INTRIGUE, ADVENTURE, AND DANGER

It all started smoothly enough. When I arrived, Smitheringale was just one day into his kayaking stage, and after the endless months of preparation, he was elated to finally be on the water. On Lake Nasser’s still surface, his Epic 18X Expedition—a highly efficient, race-inspired sea kayak that was manufactured in China and then shipped to Egypt—“cut through the water like the singing blade of a sharp knife.”

I followed this first leg of the Australian’s journey from the relative safety and comfort of a barge that the ever-fickle Egyptian government demanded tail Smitheringale as his official escort. According to the au- thorities, threats from crocodiles and bandits were too great to travel alone.

While accounts of Lake Nasser’s crocodile-infested waters proved greatly exaggerated—we saw just two small crocs all week—the danger of lawlessness was frightfully real.

Passing through some wild country on the Nile, traveling ahead of his escort, Smitheringale spotted “a crew of tough customers holding their AK-47s like cricket bats.” Waving hello,“I got a couple of ounces of lead in response,” he remembers. “Fearing the scene could go sour mighty quick, I made evasive maneuvers and put the kayak into cover.” Hoping his armed police escort would arrest the thugs, Smitheringale instead watched as his protectors fled downriver. Despite the government decree that he only kayak with his escort,“for more than half the trip, they never turned up or I succeeded in giving them the slip.”

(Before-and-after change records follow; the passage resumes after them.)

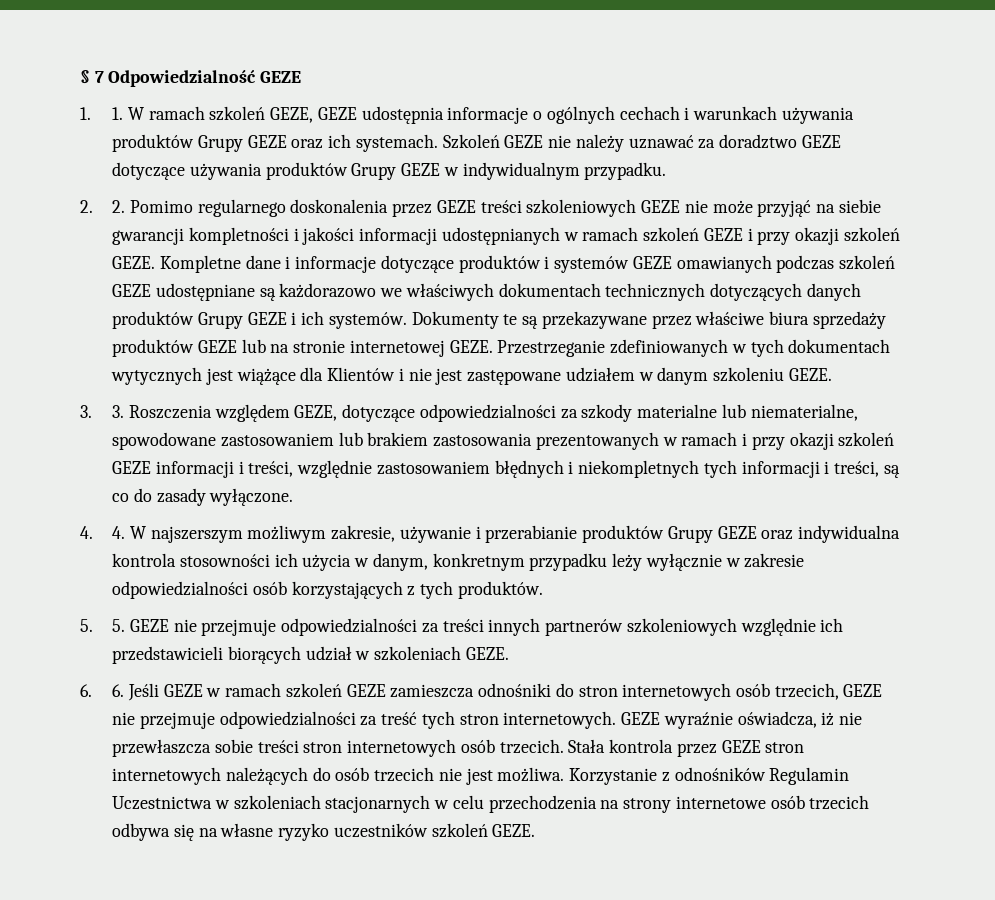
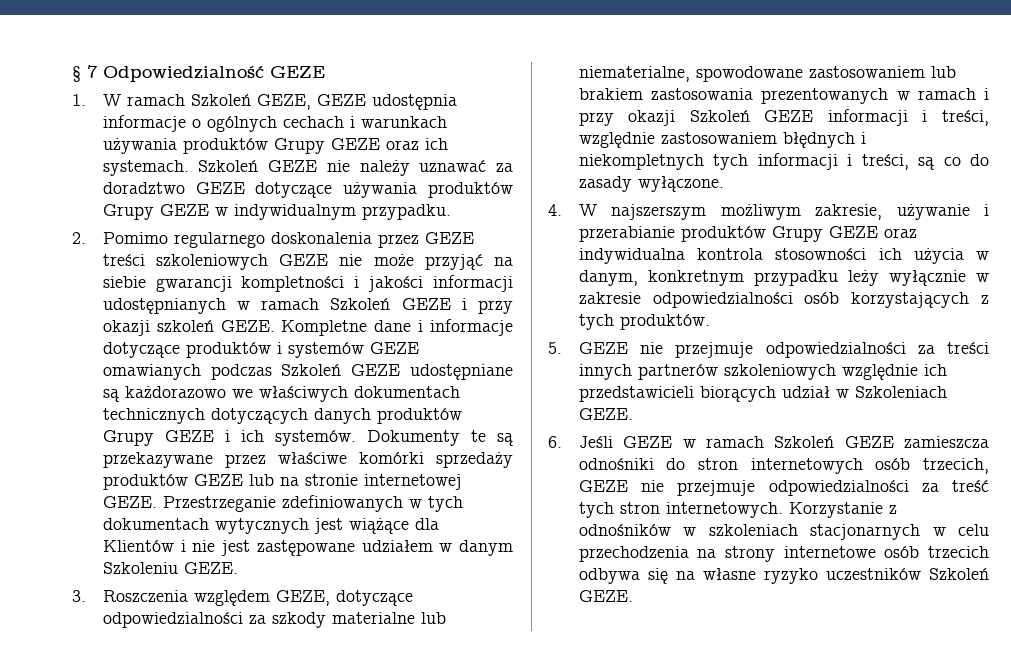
- 1. 1. W ramach szkoleń GEZE, GEZE udostępnia informacje o ogólnych cechach i warunkach używania produktów Grupy GEZE oraz ich systemach.
+ 1. W ramach Szkoleń GEZE, GEZE udostępnia informacje o ogólnych cechach i warunkach używania produktów Grupy GEZE oraz ich systemach.
- 2. 2. Pomimo regularnego doskonalenia przez GEZE treści szkoleniowych GEZE nie może przyjąć na siebie gwarancji kompletności i jakości informacji udostępnianych w ramach szkoleń GEZE i przy okazji szkoleń GEZE.
+ 2. Pomimo regularnego doskonalenia przez GEZE treści szkoleniowych GEZE nie może przyjąć na siebie gwarancji kompletności i jakości informacji udostępnianych w ramach Szkoleń GEZE i przy okazji szkoleń GEZE.
- Kompletne dane i informacje dotyczące produktów i systemów GEZE omawianych podczas szkoleń GEZE udostępniane są każdorazowo we właściwych dokumentach technicznych dotyczących danych produktów Grupy GEZE i ich systemów.
+ Kompletne dane i informacje dotyczące produktów i systemów GEZE omawianych podczas Szkoleń GEZE udostępniane są każdorazowo we właściwych dokumentach technicznych dotyczących danych produktów Grupy GEZE i ich systemów.
- Dokumenty te są przekazywane przez właściwe biura sprzedaży produktów GEZE lub na stronie internetowej GEZE.
+ Dokumenty te są przekazywane przez właściwe komórki sprzedaży produktów GEZE lub na stronie internetowej GEZE.
- Przestrzeganie zdefiniowanych w tych dokumentach wytycznych jest wiążące dla Klientów i nie jest zastępowane udziałem w danym szkoleniu GEZE.
+ Przestrzeganie zdefiniowanych w tych dokumentach wytycznych jest wiążące dla Klientów i nie jest zastępowane udziałem w danym Szkoleniu GEZE.
- 3. 3. Roszczenia względem GEZE, dotyczące odpowiedzialności za szkody materialne lub niematerialne, spowodowane zastosowaniem lub brakiem zastosowania prezentowanych w ramach i przy okazji szkoleń GEZE informacji i treści, względnie zastosowaniem błędnych i niekompletnych tych informacji i treści, są co do zasady wyłączone.
+ 3. Roszczenia względem GEZE, dotyczące odpowiedzialności za szkody materialne lub niematerialne, spowodowane zastosowaniem lub brakiem zastosowania prezentowanych w ramach i przy okazji Szkoleń GEZE informacji i treści, względnie zastosowaniem błędnych i niekompletnych tych informacji i treści, są co do zasady wyłączone.
- 4. 4. W najszerszym możliwym zakresie, używanie i przerabianie produktów Grupy GEZE oraz indywidualna kontrola stosowności ich użycia w danym, konkretnym przypadku leży wyłącznie w zakresie odpowiedzialności osób korzystających z tych produktów.
+ 4. W najszerszym możliwym zakresie, używanie i przerabianie produktów Grupy GEZE oraz indywidualna kontrola stosowności ich użycia w danym, konkretnym przypadku leży wyłącznie w zakresie odpowiedzialności osób korzystających z tych produktów.
- 5. 5. GEZE nie przejmuje odpowiedzialności za treści innych partnerów szkoleniowych względnie ich przedstawicieli biorących udział w szkoleniach GEZE.
+ 5. GEZE nie przejmuje odpowiedzialności za treści innych partnerów szkoleniowych względnie ich przedstawicieli biorących udział w Szkoleniach GEZE.
- 6. 6. Jeśli GEZE w ramach szkoleń GEZE zamieszcza odnośniki do stron internetowych osób trzecich, GEZE nie przejmuje odpowiedzialności za treść tych stron internetowych.
+ 6. Jeśli GEZE w ramach Szkoleń GEZE zamieszcza odnośniki do stron internetowych osób trzecich, GEZE nie przejmuje odpowiedzialności za treść tych stron internetowych.
- GEZE wyraźnie oświadcza, iż nie przewłaszcza sobie treści stron internetowych osób trzecich. Stała kontrola przez GEZE stron internetowych należących do osób trzecich nie jest możliwa.
- Korzystanie z odnośników Regulamin Uczestnictwa w szkoleniach stacjonarnych w celu przechodzenia na strony internetowe osób trzecich odbywa się na własne ryzyko uczestników szkoleń GEZE.
+ Korzystanie z odnośników w szkoleniach stacjonarnych w celu przechodzenia na strony internetowe osób trzecich odbywa się na własne ryzyko uczestników Szkoleń GEZE.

Undeterred, he carried onwards. The three-and-a-half weeks Smitheringale spent on the Nile had its challenges but the rewards were many, too. The famous river was an object of constantly shifting beauty and intrigue, with something different to observe around every bend. Adventure travel is almost unheard of in Egypt, and it drew the curiosity of many along the route. “Some ran away screaming, but most people I met were downright chatty, hospitable, gracious and tons of fun,” he says.

After 31 days in “murder hot” conditions, Smitheringale completed the 1,800 kilometers from Lake Nasser to Cairo. Another 75 days and he had finished the 1,300-kilometer crossing of the Egyptian Sahara—a brutal slog with unpredictable beasts in a landscape favoring migraines and mirages.

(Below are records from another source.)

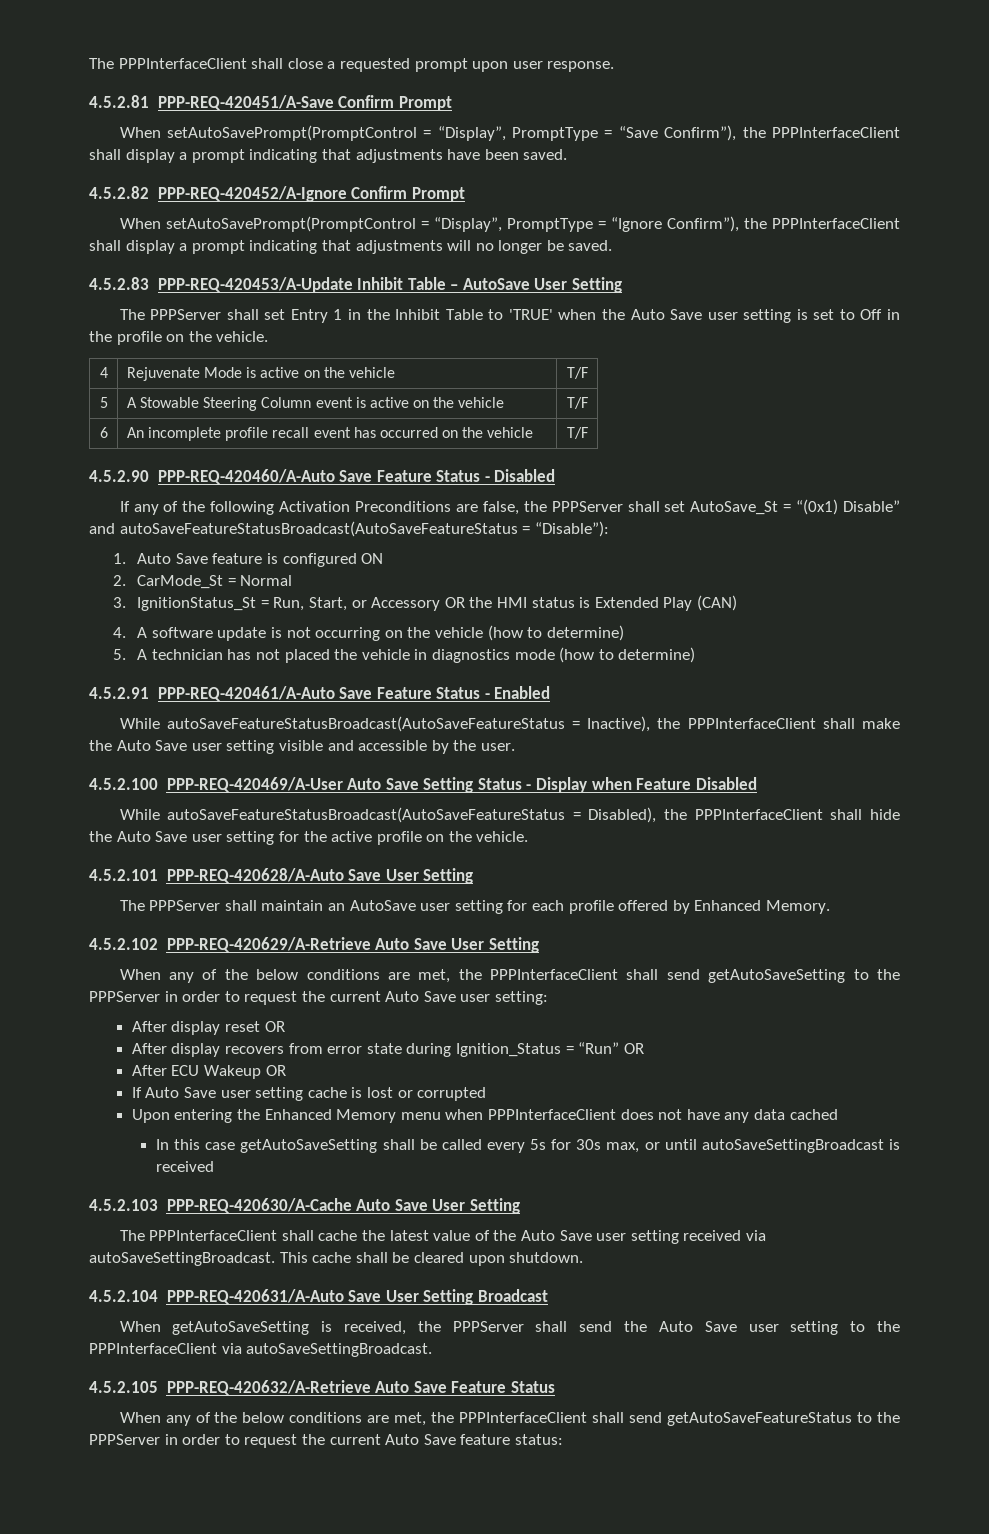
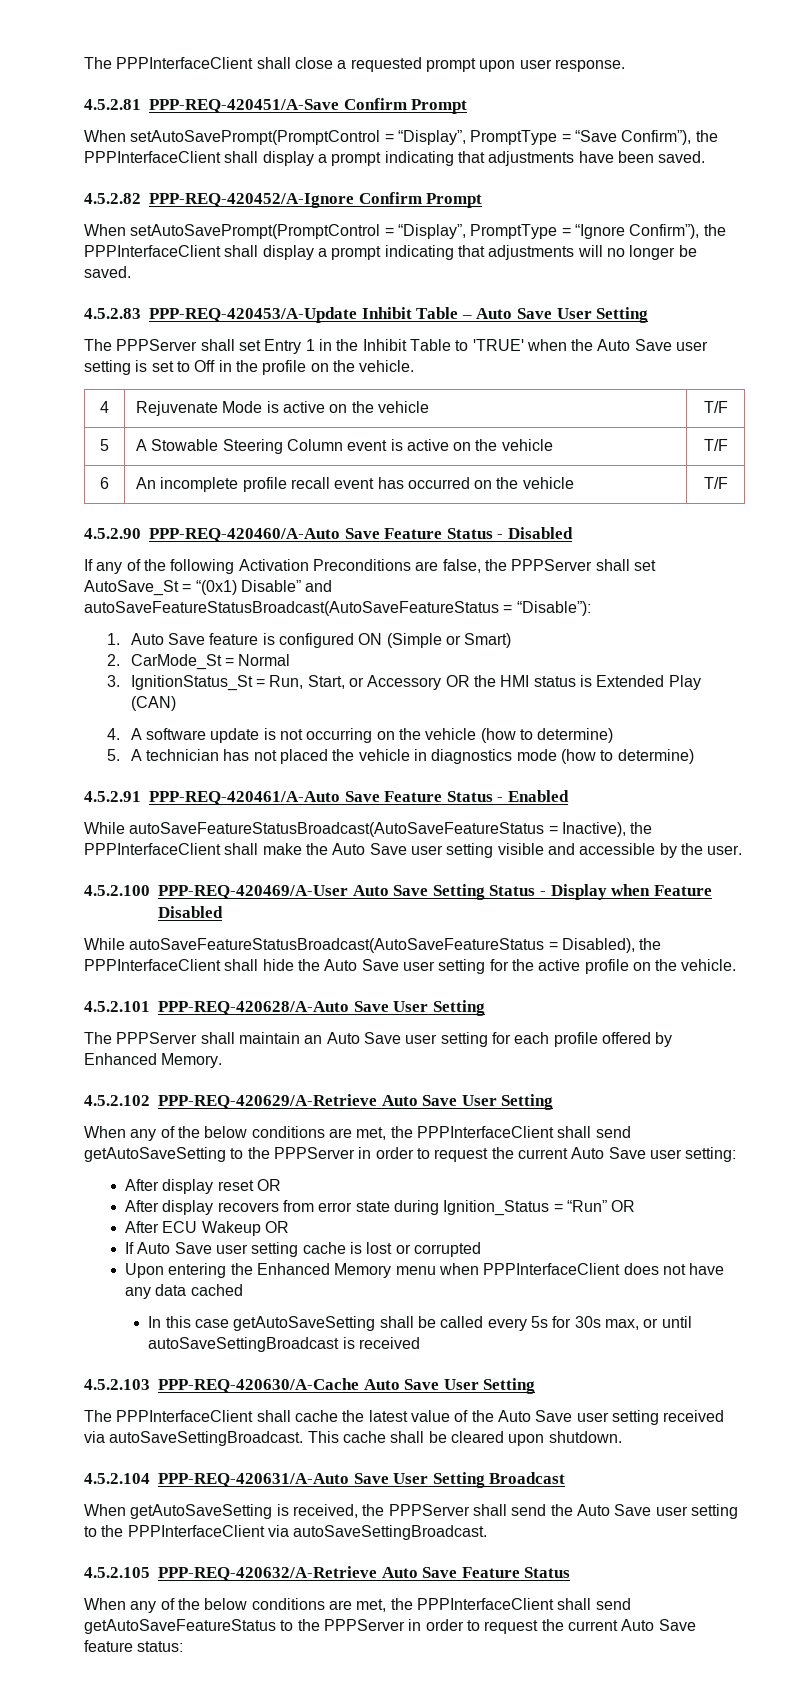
- 4.5.2.83 PPP-REQ-420453/A-Update Inhibit Table – AutoSave User Setting
+ 4.5.2.83 PPP-REQ-420453/A-Update Inhibit Table – Auto Save User Setting
- 1. Auto Save feature is configured ON
+ 1. Auto Save feature is configured ON (Simple or Smart)
- The PPPServer shall maintain an AutoSave user setting for each profile offered by Enhanced Memory.
+ The PPPServer shall maintain an Auto Save user setting for each profile offered by Enhanced Memory.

That should be the end of this story. But simply doing what he set out to do was not enough for Smitheringale; he made a decision that would take his trip into a world of intrigue, adventure and danger seemingly scripted for Hollywood. 

SOLITARY CONFINEMENT IN LIBYA

Man in historic building in EgyptBy the time Smitheringale finished his Egypt crossing, I had long since returned home. I followed his progress across the Sahara through Facebook, his blog and through emails with his support team. Tom had become a friend, and his story was enthralling.

Perhaps it was one too many days in the sun; perhaps it was just the notion of doing something even grander. Smitheringale decided he wasn’t done in Siwa. He wanted more. And more, in this case, meant crossing into Libya with the intent of traversing all of the Sahara in North Africa right through to Morocco. This, shortly after Libya made headlines the world over with the hunt for deposed despot, Muammar Gaddafi. It was, Smitheringale would later admit,“The single most stupid move of my life.” 

Eight days after crossing into Libya, he arrived in the border town of Al-Jaghbub, fell out of communication with his support team, and was accused of having a false passport and being a spy by trigger-happy militia. Arrested “at the business end of an AK-47” he was thrown into solitary confinement at a Libyan militia prison for 28 days.

As days stretched into weeks, his supporters held their breath. Finally, word came in the form of a Facebook post from Smitheringale on March 7, 2012, stating that he had been released, but with few other details. The post read, “It would be inappropriate of me to elaborate on the details of my capture and extraction as I’m still in country.”

What the world didn’t know—and it has never been published until now—was that a British Special Operations Team extracted Smitheringale and relocated him to a safe house where he spent the next four days being debriefed by a number of different agencies working in the country. Liberated in the most dramatic of manners, he was to return home on the “advice of British authorities.” The expedition was over. 

SETTLING DOWN

Smitheringale is now back in Australia working, perhaps appropriately, as a consultant for an operational risk company. For now, he is taking a break from the world of swashbuckling adventurer. “Time will decide [what’s next]. I’d like to fall in love, get married and have kids,” he confided in a recent conversation. Never one to seek the spotlight, he seems content to slip back into anonymity. I believe Smitheringale is genuine about settling down. But then again, as he says, “ The true test is not in the talking but in the doing.” Time, after all, may reveal something grander.

Dave Brosha is a photographer, author and filmmaker based in Yellowknife, Northwest Territories, where he lives with his wife and three young children. 

This article on adventure travel in Egypt was published in the Early Summer 2013 issue of Adventure Kayak magazine.This article first appeared in the Early Summer 2013 issue of Adventure Kayak Magazine. For more great content, subscribe to Adventure Kayak’s print and digital editions here.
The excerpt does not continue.